NavList:
A Community Devoted to the Preservation and Practice of Celestial Navigation and Other Methods of Traditional Wayfinding
From: Frank Reed
Date: 2021 Apr 27, 11:58 -0700
How would you detect cheating? I agree with Greg and David that it's not likely, and the nature of the competition works against it, yes. But when cheating is easy, people cheat. So how could you detect it?
I have listened to stories from people who have been quizzed after races that require celestial in some categories, Marion-Bermuda specifically. The inquisitors ask all the wrong questions, like details about the sight reduction process. They have no comprehension of the possibilities.
I've put some thought into this in the past few years while "designing" (and then shelving) a sight scenario simulator. I have use for this in my classes. While there isn't a good simulator available right now, it's clear that an excellent one could be created by considering enough variables and options. But a simulation would probably not match the statistics of human sights at the level of detail below the real noise in the observations. Specifically, many navigators become obsessive about recording tenths of a minute of arc in their sights. These are below the noise in nearly all practical navigation (with a few barely practical exceptions, like lunars). And here's the thing: navigators have favorite tenths. When recording tenths of a minute, the scale can certainly be read clearly to +/- a quarter of a minute of arc, so no one would record 10.7' when the correct value is 10.3. But if it looks like it's between 10.6 and 10.8, some navigators will always record 10.6 and some will always go for "lucky seven" and record 10.7. The tenths in real sights will show preferences, and very likely they will be observer-specific, constituting a fingerprint for each observer's work (enter Lt. Columbo, with "just one more thing"). The tenths in simulated sights, by comparison, will be uniformly distributed.
At the level of normal noise in sights, a poor sight simulation sight would include no random error at all. That would be obvious quickly. A bad sight simulation would add uniform errors (for example numbers pulled at random from the range -1.5' to +1.5'). And a mediocre sight simulation would use normally distributed errors. Both of these latter choices would probably be detected in the sight statistics if more than a few dozen sights are available. Real celestial sights have heavier tails to the distribution than a standard normal "bell curve". I find that errors resembling real sights can be generated by a simple double normal distribution. You draw from a normal distribution with a typical standard deviation, like 1.2', for 80% of sights, and then, randomly, for 20% of sights you draw from a wider normal distriburion with an "outlier" standard deviation, like 2.5'. Then errors look real.
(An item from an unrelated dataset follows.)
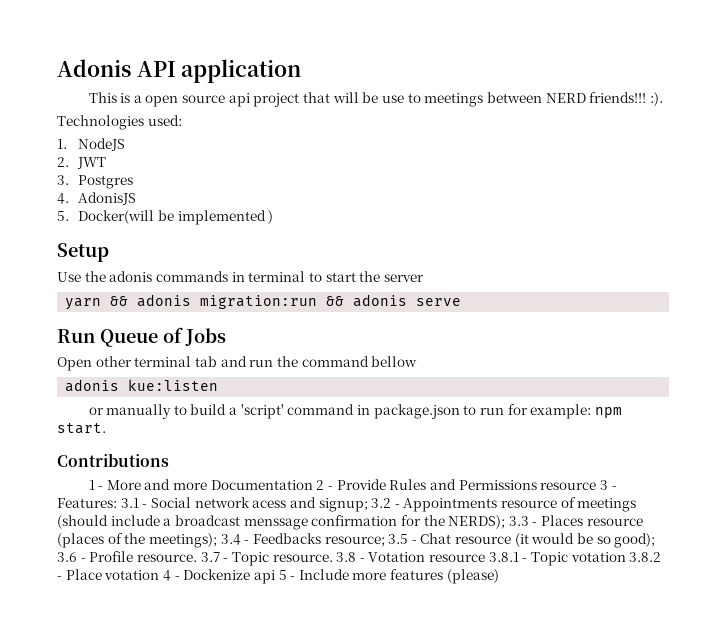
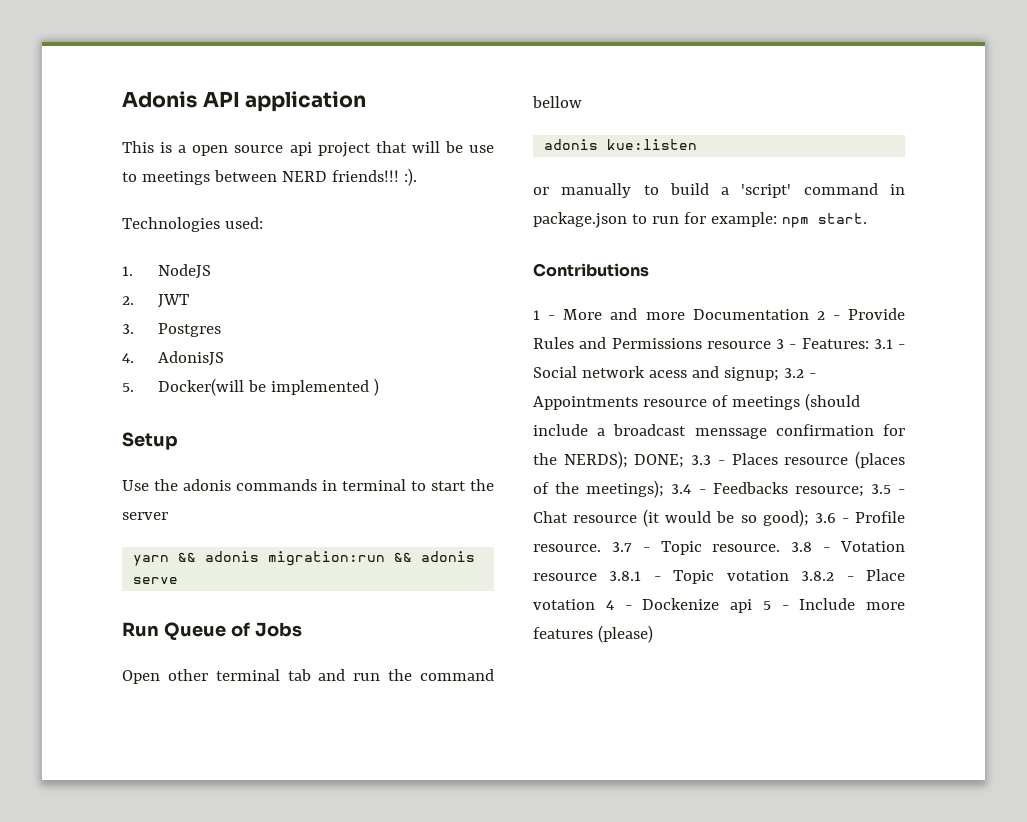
(506, 522) none -> [634,454,685,468] DONE;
Let's throw an albatross into the works. Suppose you're halfway around the globe, sailing fast, looking forward to winning the respect of all who doubted you, and while you're busy making lunch some sunny day, a frigate bird (ok, not an albatross) comes along and, with its unusually strong beak, manages to crack the micrometer drum off your sextant and flies off with it. Maybe you could repair the sextant? Maybe rig up some sort of replacement for the micrometer drum? But suppose, in anger, you have thrown your damaged sextant at that darn frigate bird as it flies off into the distance. What else could you use as a fallback? If you could consult with NavList regulars, I bet you could come up with interesting options inside an hour of the frigate attack. But alone and with no special expertise in celestial navigation? Maybe you would dig out the iPad and cheat.
In the near future, I would bet that races like these will depend on live video streams from every boat if they hope to get sponsors to pay the bills. Then cheating at celestial would become even more absurd. One would have to go through the motions at the right times with nearly correct orientations in azimuth and index arm position then carefully synchronized with simulated sights. Putting on an act like that would be more difficult than just taking real sights. Enter Lt. Columbo again: "Now, Sir, you see, Sir, here in the video, you're facing the right way for every sight... oh yes, you were very careful about that. But you forgot one thing: you left the index arm at zero for every sight... you see, Sir, in the video... in every case, the index arm stays at zero while you appear to adjust the micrometer...".